Probably the only thing that's missing here is a remake of "How can I miss you when you won't go away?"

Stepakoff's offerings are set to a large dose of country style music, some folk, a bit of blues and a dash of Western swing. Irony on the side at no extra charge.
- Kevin's Celtic & Folk Music CD Reviews

"Review of Amateur Hour"

One of Boston's] Top 10 Unknown or Under-Known Acts . . . Songs [that] give the most bang for the buck. Mark possesses an incredible wit and sensitivity. Buy his CD . . . You'll be glad you did. - The Noise

"Review of Amateur Hour"

Worth the price of admission alone on this CD is “Singer-Songwriter Hell,” a clever and funny takeoff on the folk music scene. That’s typical of the humor in several of the other songs, such as “Mall Cop,” and in the country music parodies. Yet Stepakoff can play it straight too, recounting a comforting first relationship in the title track.
- Bostonia Magazine

"Review of Amateur Hour"

4 Stars--My wife and I had the pleasure of seeing Mark at a Town Hall event in Holliston, MA . . . [He was] the last act of the night [and] broke out into a set of 4 -5 very clever, very well written songs, including "Mall Cop" which I defy you to find a comparable song. I found Mark on the way out and bought the CD. Over the course of the next four days I played the CD on the drive to and from work and loved it - even more great songs and some very good back up musicians and singers . . . This guy is a top-drawer songwriter. Do yourself a favor and get this one. - Customer Review


Still working on that hot first release.



Award winning Boston singer-songwriter Mark Stepakoff has released his fourth album, "The Story Behind The Story". The CD features Mark's trademark mix of wry humorous material and poignant ballads, in the vein of songwriters such as Loudon Wainwright III and John Prine, to whom he has often been compared. Six of the CD's twelve songs have already won awards from national songwriting contests, including 1st Place in The Great American Song Contest, the New Orleans Songwriters Festival Songwriting Contest and American Songwriter Magazine's lyric contest.

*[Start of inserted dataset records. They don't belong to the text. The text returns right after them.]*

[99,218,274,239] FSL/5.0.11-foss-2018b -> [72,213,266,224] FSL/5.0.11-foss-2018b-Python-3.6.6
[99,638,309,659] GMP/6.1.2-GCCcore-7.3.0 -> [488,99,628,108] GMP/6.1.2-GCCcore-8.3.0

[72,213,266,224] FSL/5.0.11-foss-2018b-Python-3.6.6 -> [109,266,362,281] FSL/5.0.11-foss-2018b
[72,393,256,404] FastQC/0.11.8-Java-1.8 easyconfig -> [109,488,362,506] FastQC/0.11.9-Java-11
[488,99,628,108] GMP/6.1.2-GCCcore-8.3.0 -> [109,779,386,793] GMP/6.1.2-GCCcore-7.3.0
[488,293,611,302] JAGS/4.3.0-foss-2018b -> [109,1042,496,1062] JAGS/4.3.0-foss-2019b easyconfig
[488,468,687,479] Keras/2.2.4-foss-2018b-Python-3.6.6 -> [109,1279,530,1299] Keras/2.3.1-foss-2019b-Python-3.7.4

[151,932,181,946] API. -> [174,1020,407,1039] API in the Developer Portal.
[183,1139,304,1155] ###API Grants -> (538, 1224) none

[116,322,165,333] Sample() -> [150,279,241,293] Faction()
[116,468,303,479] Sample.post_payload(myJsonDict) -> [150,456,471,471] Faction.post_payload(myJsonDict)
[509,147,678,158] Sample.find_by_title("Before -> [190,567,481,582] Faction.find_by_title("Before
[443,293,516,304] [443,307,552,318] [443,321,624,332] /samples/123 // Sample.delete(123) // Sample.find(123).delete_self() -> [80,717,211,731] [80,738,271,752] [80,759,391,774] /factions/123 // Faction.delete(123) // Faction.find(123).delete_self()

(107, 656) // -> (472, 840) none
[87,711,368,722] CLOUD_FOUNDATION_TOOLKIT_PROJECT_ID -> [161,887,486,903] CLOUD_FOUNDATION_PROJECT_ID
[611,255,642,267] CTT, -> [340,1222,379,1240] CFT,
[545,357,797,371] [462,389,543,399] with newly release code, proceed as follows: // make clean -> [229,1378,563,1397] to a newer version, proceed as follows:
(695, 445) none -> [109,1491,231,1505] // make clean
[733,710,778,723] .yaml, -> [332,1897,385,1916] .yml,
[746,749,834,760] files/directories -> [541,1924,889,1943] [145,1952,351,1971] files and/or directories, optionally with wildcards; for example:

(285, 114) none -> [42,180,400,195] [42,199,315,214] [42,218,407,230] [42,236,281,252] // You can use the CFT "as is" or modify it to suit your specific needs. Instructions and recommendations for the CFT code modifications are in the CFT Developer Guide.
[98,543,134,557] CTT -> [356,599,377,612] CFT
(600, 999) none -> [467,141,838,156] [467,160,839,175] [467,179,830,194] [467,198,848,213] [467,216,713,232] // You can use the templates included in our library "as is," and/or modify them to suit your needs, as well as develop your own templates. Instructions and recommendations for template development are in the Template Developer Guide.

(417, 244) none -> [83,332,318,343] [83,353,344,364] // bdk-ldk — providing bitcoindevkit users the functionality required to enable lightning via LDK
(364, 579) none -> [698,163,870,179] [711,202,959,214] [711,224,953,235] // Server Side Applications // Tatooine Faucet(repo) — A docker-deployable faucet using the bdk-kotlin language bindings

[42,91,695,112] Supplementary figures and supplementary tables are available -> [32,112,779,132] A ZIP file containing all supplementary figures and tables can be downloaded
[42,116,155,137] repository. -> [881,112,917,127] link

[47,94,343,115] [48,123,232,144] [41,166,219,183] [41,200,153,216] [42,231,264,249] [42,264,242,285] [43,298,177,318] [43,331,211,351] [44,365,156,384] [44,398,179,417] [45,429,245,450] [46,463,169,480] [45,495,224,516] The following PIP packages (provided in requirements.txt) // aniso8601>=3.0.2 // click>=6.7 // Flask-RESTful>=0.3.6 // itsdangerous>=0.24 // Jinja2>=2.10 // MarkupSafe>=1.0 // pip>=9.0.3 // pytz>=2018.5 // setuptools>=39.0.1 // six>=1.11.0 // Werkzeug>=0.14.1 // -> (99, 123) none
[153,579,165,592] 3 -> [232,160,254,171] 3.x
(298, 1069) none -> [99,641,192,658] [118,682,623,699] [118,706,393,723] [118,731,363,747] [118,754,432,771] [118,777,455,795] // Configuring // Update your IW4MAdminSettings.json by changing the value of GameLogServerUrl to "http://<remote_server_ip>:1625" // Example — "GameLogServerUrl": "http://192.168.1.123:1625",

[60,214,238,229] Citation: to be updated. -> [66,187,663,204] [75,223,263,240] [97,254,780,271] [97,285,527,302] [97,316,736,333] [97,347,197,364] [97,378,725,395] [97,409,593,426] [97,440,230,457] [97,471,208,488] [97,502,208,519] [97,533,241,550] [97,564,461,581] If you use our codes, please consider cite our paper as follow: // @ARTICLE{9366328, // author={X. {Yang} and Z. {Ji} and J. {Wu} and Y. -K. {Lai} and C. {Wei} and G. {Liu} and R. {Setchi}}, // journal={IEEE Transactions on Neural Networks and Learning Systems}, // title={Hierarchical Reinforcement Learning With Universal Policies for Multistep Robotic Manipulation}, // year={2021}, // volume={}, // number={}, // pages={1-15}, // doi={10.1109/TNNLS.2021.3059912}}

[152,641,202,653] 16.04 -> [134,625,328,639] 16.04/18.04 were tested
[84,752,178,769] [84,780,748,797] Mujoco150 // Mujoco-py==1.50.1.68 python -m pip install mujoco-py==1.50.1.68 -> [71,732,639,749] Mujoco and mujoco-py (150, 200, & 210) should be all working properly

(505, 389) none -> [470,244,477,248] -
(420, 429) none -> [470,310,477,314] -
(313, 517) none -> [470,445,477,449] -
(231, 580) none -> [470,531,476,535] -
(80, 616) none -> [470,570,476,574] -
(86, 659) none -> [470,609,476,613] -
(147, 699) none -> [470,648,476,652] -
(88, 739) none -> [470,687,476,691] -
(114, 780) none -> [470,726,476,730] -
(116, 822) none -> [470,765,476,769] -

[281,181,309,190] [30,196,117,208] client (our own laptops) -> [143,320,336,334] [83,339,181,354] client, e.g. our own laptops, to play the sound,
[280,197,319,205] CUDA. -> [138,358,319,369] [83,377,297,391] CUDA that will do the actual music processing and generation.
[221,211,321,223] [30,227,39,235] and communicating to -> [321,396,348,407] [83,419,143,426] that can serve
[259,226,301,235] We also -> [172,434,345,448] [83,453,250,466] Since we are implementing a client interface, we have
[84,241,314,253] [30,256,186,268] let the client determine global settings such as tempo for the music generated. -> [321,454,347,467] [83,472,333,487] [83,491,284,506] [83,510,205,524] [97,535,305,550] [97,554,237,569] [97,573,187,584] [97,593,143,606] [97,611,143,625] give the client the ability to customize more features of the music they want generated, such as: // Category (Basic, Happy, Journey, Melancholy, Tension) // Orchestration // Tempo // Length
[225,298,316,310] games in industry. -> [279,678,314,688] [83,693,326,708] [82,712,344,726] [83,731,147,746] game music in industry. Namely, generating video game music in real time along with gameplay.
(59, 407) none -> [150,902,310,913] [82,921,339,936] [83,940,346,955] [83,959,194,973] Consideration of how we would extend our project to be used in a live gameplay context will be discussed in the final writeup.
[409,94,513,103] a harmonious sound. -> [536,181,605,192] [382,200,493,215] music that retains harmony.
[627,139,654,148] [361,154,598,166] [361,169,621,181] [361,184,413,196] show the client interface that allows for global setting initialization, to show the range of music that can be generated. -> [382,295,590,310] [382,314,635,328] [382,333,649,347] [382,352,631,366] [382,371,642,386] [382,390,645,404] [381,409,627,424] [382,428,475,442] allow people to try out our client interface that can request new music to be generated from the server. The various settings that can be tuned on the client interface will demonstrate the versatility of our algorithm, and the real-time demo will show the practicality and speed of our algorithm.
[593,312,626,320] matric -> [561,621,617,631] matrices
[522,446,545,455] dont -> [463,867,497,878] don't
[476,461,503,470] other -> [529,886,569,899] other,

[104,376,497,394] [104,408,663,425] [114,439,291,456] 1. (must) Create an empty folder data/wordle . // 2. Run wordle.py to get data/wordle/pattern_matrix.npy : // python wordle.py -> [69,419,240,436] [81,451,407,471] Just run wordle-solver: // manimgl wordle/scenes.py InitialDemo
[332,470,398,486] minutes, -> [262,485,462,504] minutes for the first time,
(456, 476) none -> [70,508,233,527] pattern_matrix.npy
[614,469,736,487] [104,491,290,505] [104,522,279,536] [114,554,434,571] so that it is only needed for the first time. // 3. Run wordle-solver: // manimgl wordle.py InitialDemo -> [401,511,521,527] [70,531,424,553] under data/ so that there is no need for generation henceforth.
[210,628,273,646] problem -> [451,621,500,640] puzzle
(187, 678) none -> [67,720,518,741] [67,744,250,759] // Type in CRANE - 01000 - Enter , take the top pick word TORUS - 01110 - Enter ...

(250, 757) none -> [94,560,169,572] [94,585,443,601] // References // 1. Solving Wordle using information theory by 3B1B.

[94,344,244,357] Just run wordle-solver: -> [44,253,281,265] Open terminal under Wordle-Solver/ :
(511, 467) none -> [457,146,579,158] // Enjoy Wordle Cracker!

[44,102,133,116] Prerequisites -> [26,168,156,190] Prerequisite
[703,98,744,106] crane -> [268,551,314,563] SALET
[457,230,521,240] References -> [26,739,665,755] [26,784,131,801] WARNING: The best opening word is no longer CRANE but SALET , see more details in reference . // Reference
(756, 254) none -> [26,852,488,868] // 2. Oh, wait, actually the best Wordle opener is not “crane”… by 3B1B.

Mark's prior CDs have hit both the national Folk-DJ and Roots Music Report radio airplay charts, reaching as high as number 17 and drawing rave reviews from the likes of Performing Songwriter magazine, Metronome Magazine, and The Noise. Mark's music has been played on more a hundred radio stations all across the U.S. and abroad.

On his latest CD Mark is backed by some of New England's finest musicians including Mark Erelli, Duke Levine and Joyce Andersen. Of the CD Erelli says: "These are great songs, very John Prine. It's easy to be funny, but much harder to be witty, and make it look [so] effortless."

Mark performs frequently in the Boston area. He has headlined on several occasions at Cambridge's legendary Club Passim, and has also performed at (among many other venues) the Nameless Coffeehouse, Johnny D's, the Burren, Tupelo Music Hall, the Abbey Lounge, Sally O'Brien's, the Amazing Things Arts Center, and the Center for Arts in Natick, where he hosts the weekly folk open mike. Mark has appeared on WCVB/Channel 5's "Chronicle" program and New England Cable News' "Coffeehouse" program. Among the artists he has opened for are Bill Morrissey, Steve Forbert, Buskin & Batteau, Don White, Kevin So, Geoff Bartley, Claudia Schmidt, Susie Burke & David Surrette, and the James Montgomery Band.